Honey buns…..

So those of us with time, resources and motivation are left to bridge the void through self-education, which often involves grappling with significant facts and figures.

The numbers of Africans estimated to have been trafficked by Europeans to their American and Caribbean colonies: 12 million-plus. Deaths on the Middle Passage alone, across the Atlantic: 1.5 million at a highly conservative estimate. The cumulative individual tragedies on slave trails to the coast, in the barracoons, and on the beaches: no one can even count.

So the four centuries of African enslavement by Europeans remains an abstract story.

The longer, larger and with greater transport losses enslavement of sub-Saharan Africans by Arabs might also get a look in. But as that doesn’t fit the political narrative it don’t, do it?

Further, Honey Buns, a little examination of your own Akan forbears in the trade might be worthwhile. There are recorded instances of said Akan buying slaves off the Portuguese in the 1440s……it’s the partiality that grates, no?

19 thoughts on “Honey buns…..”

  1. “Anyone wondering at the anger towards prominent memorials of slavers such as Edward Colston, might understand it better having seen how the enslaved are, by contrast, still disrespected and dishonoured.”

    Does this silly cow think anyone in that crowd could name or place any of these ships?

  2. Has she ever considered moving? Can’t suffer from racism/ anti-semitism unless you live in a white country sweetie.

  3. I’m assuming that Colston got rich because he was good at slave trading. Otherwise anyone could have done it. Presumably he didn’t lose ships, hired good navigators, and transferred a greater % of slaves to buyers in reasonable condition than the competition.
    Like a less deadly virus that kills say 10% compared to 20%: you still don’t want it, would like to see it wiped out, but you’d rather live in a world where the more deadly version is replaced by the less deadly.

  4. jgh,

    Indeed. Comments used to be on for nearly every article in the Guardian. The only ones which were closed were ones where individuals had recounted recent horrible experiences like bereavement, rape, and the like.

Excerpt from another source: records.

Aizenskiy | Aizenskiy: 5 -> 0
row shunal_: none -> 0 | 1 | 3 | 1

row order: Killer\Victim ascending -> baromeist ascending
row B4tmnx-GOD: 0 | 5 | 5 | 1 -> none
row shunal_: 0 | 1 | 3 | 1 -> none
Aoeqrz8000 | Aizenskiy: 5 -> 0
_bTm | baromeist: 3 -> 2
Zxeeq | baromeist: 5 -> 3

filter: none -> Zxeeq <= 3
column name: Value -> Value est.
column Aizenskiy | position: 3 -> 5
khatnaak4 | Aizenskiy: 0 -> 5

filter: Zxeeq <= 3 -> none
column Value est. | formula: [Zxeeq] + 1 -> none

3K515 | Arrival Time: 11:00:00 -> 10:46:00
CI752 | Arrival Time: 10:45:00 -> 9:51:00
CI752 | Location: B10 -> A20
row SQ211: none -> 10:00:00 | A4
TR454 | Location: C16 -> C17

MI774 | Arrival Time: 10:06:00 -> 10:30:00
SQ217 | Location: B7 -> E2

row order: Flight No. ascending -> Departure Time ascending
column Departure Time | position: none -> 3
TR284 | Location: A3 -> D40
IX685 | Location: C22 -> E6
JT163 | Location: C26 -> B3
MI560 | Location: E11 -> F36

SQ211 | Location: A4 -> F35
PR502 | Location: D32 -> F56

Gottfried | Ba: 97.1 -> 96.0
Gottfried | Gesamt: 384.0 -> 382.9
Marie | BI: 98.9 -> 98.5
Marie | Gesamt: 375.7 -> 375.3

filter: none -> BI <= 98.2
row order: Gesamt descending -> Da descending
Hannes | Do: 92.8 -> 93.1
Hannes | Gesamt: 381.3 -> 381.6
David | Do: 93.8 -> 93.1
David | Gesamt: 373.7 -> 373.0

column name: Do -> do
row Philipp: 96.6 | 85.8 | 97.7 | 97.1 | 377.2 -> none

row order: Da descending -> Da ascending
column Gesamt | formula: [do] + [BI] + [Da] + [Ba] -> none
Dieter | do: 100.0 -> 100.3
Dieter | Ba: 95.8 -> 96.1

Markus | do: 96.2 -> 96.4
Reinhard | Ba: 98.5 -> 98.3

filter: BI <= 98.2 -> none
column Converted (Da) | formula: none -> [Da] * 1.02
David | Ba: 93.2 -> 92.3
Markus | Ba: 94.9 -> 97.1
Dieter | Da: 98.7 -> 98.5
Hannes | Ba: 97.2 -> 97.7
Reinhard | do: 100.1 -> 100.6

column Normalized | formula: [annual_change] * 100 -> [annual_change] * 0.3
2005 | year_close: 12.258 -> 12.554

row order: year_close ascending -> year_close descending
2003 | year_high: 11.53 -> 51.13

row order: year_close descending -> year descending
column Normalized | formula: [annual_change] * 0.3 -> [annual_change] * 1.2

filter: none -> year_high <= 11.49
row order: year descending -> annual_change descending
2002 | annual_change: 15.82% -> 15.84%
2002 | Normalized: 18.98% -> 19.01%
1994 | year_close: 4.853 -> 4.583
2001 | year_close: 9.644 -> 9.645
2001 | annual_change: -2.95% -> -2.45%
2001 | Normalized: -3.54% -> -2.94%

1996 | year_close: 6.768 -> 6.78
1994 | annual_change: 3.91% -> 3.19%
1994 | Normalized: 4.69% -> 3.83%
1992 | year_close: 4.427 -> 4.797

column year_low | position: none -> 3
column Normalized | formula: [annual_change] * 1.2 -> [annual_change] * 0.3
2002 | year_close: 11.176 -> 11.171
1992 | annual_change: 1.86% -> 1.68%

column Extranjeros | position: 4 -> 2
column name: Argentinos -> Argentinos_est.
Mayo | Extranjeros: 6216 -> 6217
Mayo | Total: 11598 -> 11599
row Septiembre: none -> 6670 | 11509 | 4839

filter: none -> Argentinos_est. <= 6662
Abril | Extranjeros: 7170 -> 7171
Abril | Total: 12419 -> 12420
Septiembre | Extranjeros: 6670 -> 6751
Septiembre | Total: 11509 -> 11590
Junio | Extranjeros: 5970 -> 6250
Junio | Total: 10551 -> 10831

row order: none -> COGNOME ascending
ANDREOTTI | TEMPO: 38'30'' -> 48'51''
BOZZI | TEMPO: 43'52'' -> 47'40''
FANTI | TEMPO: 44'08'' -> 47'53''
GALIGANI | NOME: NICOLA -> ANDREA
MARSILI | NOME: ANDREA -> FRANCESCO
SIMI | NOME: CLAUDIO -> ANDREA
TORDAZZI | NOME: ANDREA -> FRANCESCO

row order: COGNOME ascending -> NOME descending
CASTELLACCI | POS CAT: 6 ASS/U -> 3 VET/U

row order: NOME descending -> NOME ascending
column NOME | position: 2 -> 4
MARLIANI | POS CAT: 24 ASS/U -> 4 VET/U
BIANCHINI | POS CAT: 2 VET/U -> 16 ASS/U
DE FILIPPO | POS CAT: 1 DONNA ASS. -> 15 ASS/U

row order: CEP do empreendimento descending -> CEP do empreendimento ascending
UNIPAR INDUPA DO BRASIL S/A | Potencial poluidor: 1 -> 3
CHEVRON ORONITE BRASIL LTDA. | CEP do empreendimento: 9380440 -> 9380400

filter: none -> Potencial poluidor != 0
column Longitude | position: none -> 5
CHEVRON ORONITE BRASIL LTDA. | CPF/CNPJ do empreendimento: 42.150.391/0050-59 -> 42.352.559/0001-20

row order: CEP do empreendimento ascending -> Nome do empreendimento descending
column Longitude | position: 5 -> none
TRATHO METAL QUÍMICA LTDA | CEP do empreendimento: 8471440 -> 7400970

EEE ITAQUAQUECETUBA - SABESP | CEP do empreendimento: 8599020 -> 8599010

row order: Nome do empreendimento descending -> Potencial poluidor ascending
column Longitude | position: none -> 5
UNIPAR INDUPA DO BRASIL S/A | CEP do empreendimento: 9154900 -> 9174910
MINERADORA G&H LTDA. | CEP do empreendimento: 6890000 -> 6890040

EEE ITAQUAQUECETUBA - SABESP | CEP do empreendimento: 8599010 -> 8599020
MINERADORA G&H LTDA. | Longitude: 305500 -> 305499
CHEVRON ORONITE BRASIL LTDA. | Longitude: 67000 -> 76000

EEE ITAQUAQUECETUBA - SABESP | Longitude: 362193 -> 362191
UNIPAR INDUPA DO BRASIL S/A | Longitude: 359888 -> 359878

    They started turning them off around the time of the “groping jihad” in Germany. Whether or not this had actually happened, dozens of posters were flooding all comments with questions about the total lack of coverage. This coincided with the minor moral panic about offshore funds and taxation, and, of course, the Guardian didn’t want that particular one airing.

    After a risible attempt to school posters in how to comment (they had “model comments”, and featured the types of people they would like to see more of) they now rely on more aggressive moderation, and have fewer articles with comments activated. This saves money, of course – they have recently laid staff off, and I guess getting rid of mods is a saving.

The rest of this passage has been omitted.